Company Valuation Highlights
BAC:
Bank of America (BAC) currently trades at a P/E of 13.2x, which is 8.9% above its 5-year average of 12.1x, suggesting a modest premium to its recent historical earnings valuation. Its Price-to-Book (P/B) ratio of 1.34x is also notably higher than its 5-year average of 1.06x. However, on an Enterprise Value to EBITDA (EV/EBITDA) basis, BAC trades at 14.7x, which is below its 5-year average of 16.9x. When compared to its peer median, BAC appears to be trading at a significant discount: its P/E is 10.7% lower than the peer median of 14.8x, its P/B is 16.3% lower than the peer median of 1.60x, and its EV/EBITDA is a substantial 38.4% lower than the peer median of 23.9x. This suggests that while the market is assigning a slightly richer multiple to BAC's earnings and book value relative to its own past, it still perceives BAC as undervalued compared to its broader banking peer group, particularly on an enterprise value basis. The stable valuation trend implies that these relative positions have not undergone dramatic shifts recently, potentially signaling an opportunity for investors seeking a value play within the banking sector, assuming its fundamentals justify a closer alignment with peer valuations.
| Company |
P/E |
Hist Avg |
Fwd P/E |
PEG |
P/B |
EV/EBITDA |
P/S |
Position |
| BAC |
13.2x |
12.1x |
10.1x |
0.73x
|
1.34x |
14.7x |
2.15x |
Fair Value
|
Historical Percentile Position
Where current multiples sit relative to full historical range (higher percentile = more expensive vs history)
| Company |
P/E %ile |
P/E Range |
P/B %ile |
P/B Range |
EV/EBITDA %ile |
P/S %ile |
| BAC |
73th
|
8.8x - 16.5x
|
82th
|
0.69x - 1.4x
|
18th
|
27th
|
Peer Valuation Comparison
How each company's valuation compares to its industry peers
BAC vs 7 Peers
Slight Discount
P/E Ratio
13.2x
Peer Median: 14.8x
(-10.7%)
P/B Ratio
1.34x
Peer Median: 1.60x
(-16.3%)
EV/EBITDA
14.7x
Peer Median: 23.9x
(-38.4%)
P/S Ratio
2.15x
Peer Median: 2.04x
(+5.0%)
View all 7 peers
| Peer |
P/E |
P/B |
EV/EBITDA |
P/S |
Market Cap |
| BAC |
13.2x |
1.34x |
14.7x |
2.15x |
- |
| WFC |
12.0x |
1.41x |
12.3x |
2.04x |
$252.4B |
| HSBC |
12.8x |
1.61x |
16.1x |
2.24x |
$286.7B |
| RY |
14.8x |
2.23x |
82.1x |
3.11x |
$312.6B |
| C |
13.6x |
0.91x |
23.9x |
1.11x |
$186.4B |
| MUFG |
16.3x |
1.47x |
6.7x |
2.39x |
$31.28T |
| BMO |
15.1x |
1.60x |
34.1x |
1.77x |
$136.4B |
| GS |
15.0x |
2.05x |
32.2x |
1.97x |
$246.4B |
| Peer Median |
14.8x |
1.60x |
23.9x |
2.04x |
- |
Bank of America Corporation (BAC) presents an Enterprise Value (EV) of $539.13 billion, which represents the total market value of its operating assets, encompassing both equity and net debt. The equity component, as reflected by its Market Capitalization of $367.32 billion, constitutes a significant portion of this value. However, the company also carries a substantial net debt of $134.06 billion, indicating that debt financing plays a material role in its overall capital structure and valuation. This net debt is derived from $365.90 billion in total debt, partially offset by a robust cash position of $231.84 billion, highlighting the inherent capital intensity and liquidity management typical of a large financial institution.

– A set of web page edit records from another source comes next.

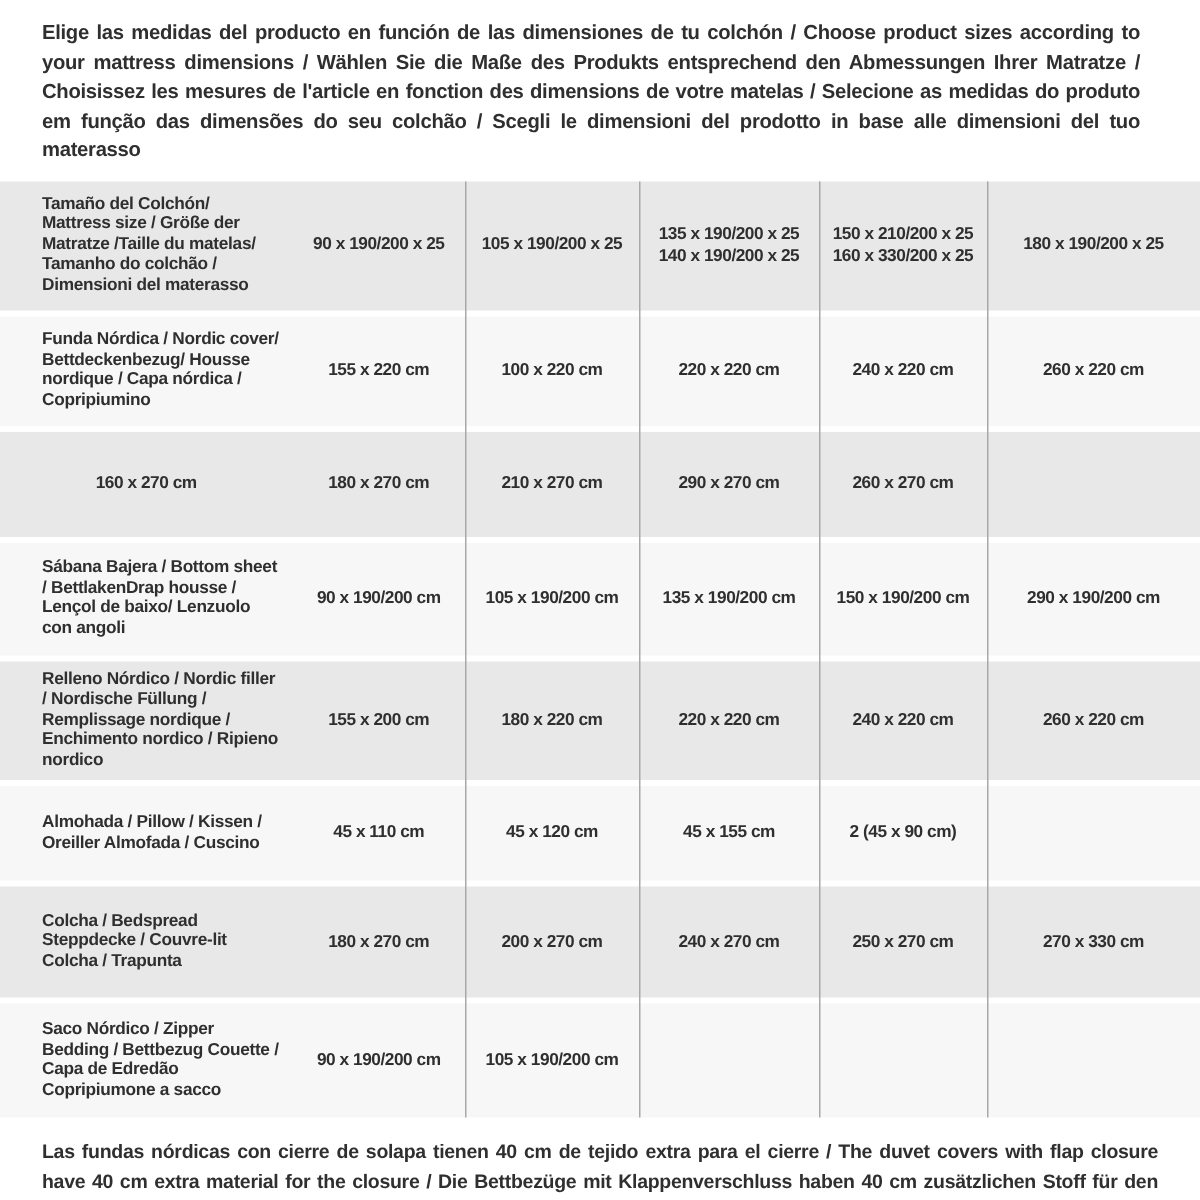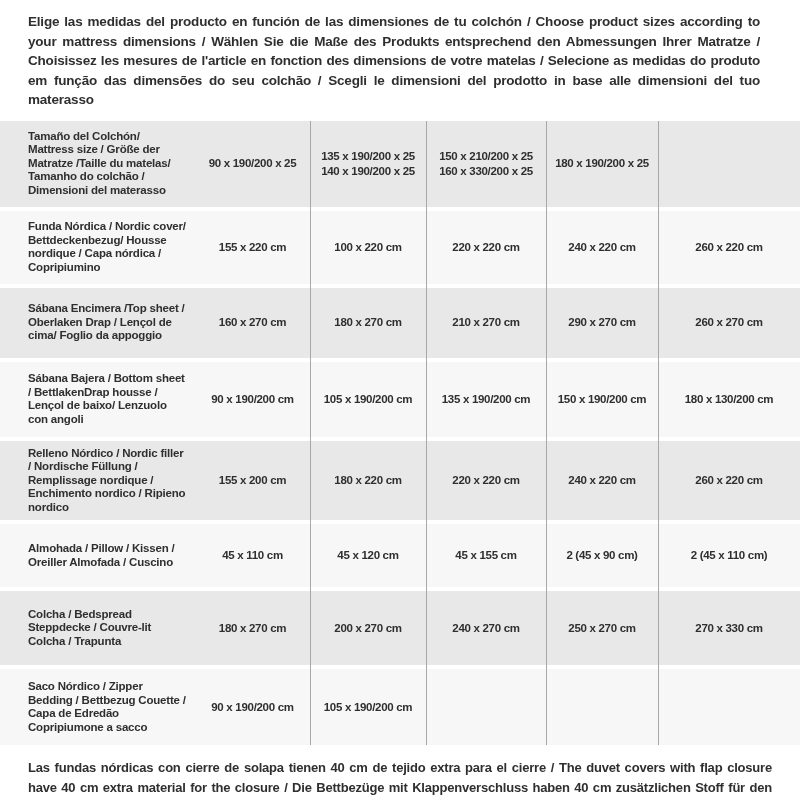--- a/index.html
+++ b/index.html
@@ -97,20 +97,24 @@
 
   <div class="size-table">
 
     <div class="row dark r1">
       <div class="label">Tamaño del Colchón/ Mattress size / Größe der Matratze /Taille du matelas/ Tamanho do colchão / Dimensioni del materasso</div>
       <div class="cell">
           <span class="ln">90 x 190/200 x 25</span>
           <span class="ln"></span>
         </div>
       <div class="cell">
+          <span class="ln">105 x 190/200 x 25</span>
+          <span class="ln"></span>
+        </div>
+      <div class="cell">
           <span class="ln">135 x 190/200 x 25</span>
           <span class="ln">140 x 190/200 x 25</span>
         </div>
       <div class="cell">
           <span class="ln">150 x 210/200 x 25</span>
           <span class="ln">160 x 330/200 x 25</span>
         </div>
       <div class="cell">
           <span class="ln">180 x 190/200 x 25</span>
           <span class="ln"></span>
@@ -130,21 +134,20 @@
         </div>
       <div class="cell">
           <span class="ln">240 x 220 cm</span>
         </div>
       <div class="cell">
           <span class="ln">260 x 220 cm</span>
         </div>
     </div>
 
     <div class="row dark r3">
-      <div class="label">Sábana Encimera /Top sheet / Oberlaken Drap / Lençol de cima/ Foglio da appoggio</div>
       <div class="cell">
           <span class="ln">160 x 270 cm</span>
         </div>
       <div class="cell">
           <span class="ln">180 x 270 cm</span>
         </div>
       <div class="cell">
           <span class="ln">210 x 270 cm</span>
         </div>
       <div class="cell">
@@ -163,21 +166,21 @@
       <div class="cell">
           <span class="ln">105 x 190/200 cm</span>
         </div>
       <div class="cell">
           <span class="ln">135 x 190/200 cm</span>
         </div>
       <div class="cell">
           <span class="ln">150 x 190/200 cm</span>
         </div>
       <div class="cell">
-          <span class="ln">180 x 130/200 cm</span>
+          <span class="ln">290 x 190/200 cm</span>
         </div>
     </div>
 
     <div class="row dark r5">
       <div class="label">Relleno Nórdico / Nordic filler / Nordische Füllung / Remplissage nordique / Enchimento nordico / Ripieno nordico</div>
       <div class="cell">
           <span class="ln">155 x 200 cm</span>
         </div>
       <div class="cell">
           <span class="ln">180 x 220 cm</span>
@@ -199,23 +202,20 @@
           <span class="ln">45 x 110 cm</span>
         </div>
       <div class="cell">
           <span class="ln">45 x 120 cm</span>
         </div>
       <div class="cell">
           <span class="ln">45 x 155 cm</span>
         </div>
       <div class="cell">
           <span class="ln">2 (45 x 90 cm)</span>
-        </div>
-      <div class="cell">
-          <span class="ln">2 (45 x 110 cm)</span>
         </div>
     </div>
 
     <div class="row dark r7">
       <div class="label">Colcha / Bedspread Steppdecke / Couvre-lit Colcha / Trapunta</div>
       <div class="cell">
           <span class="ln">180 x 270 cm</span>
         </div>
       <div class="cell">
           <span class="ln">200 x 270 cm</span>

The enterprise multiples for BAC stand at 14.7x EV/EBITDA and 2.86x EV/Sales. These metrics offer a comprehensive view of how the market values BAC's entire business operation relative to its earnings before interest, taxes, depreciation, and amortization (EBITDA), and its total revenue (Sales), respectively. Unlike price-to-earnings (P/E) or price-to-book (P/B) ratios, enterprise multiples consider the claims of both debt and equity holders, providing a more holistic valuation perspective. Without direct industry comparables for these specific metrics, these figures indicate the market's current assessment of BAC's operational value, incorporating its financing choices.
Key Findings
- BAC's Enterprise Value of $539.13 billion is significantly influenced by its market capitalization of $367.32 billion but also incorporates a material net debt component of $134.06 billion, underscoring the importance of its capital structure in its overall valuation.
- The EV/EBITDA multiple of 14.7x and EV/Sales multiple of 2.86x reflect the market's valuation of BAC's underlying business operations relative to its earnings and revenue, providing a comprehensive view that includes both equity and debt considerations.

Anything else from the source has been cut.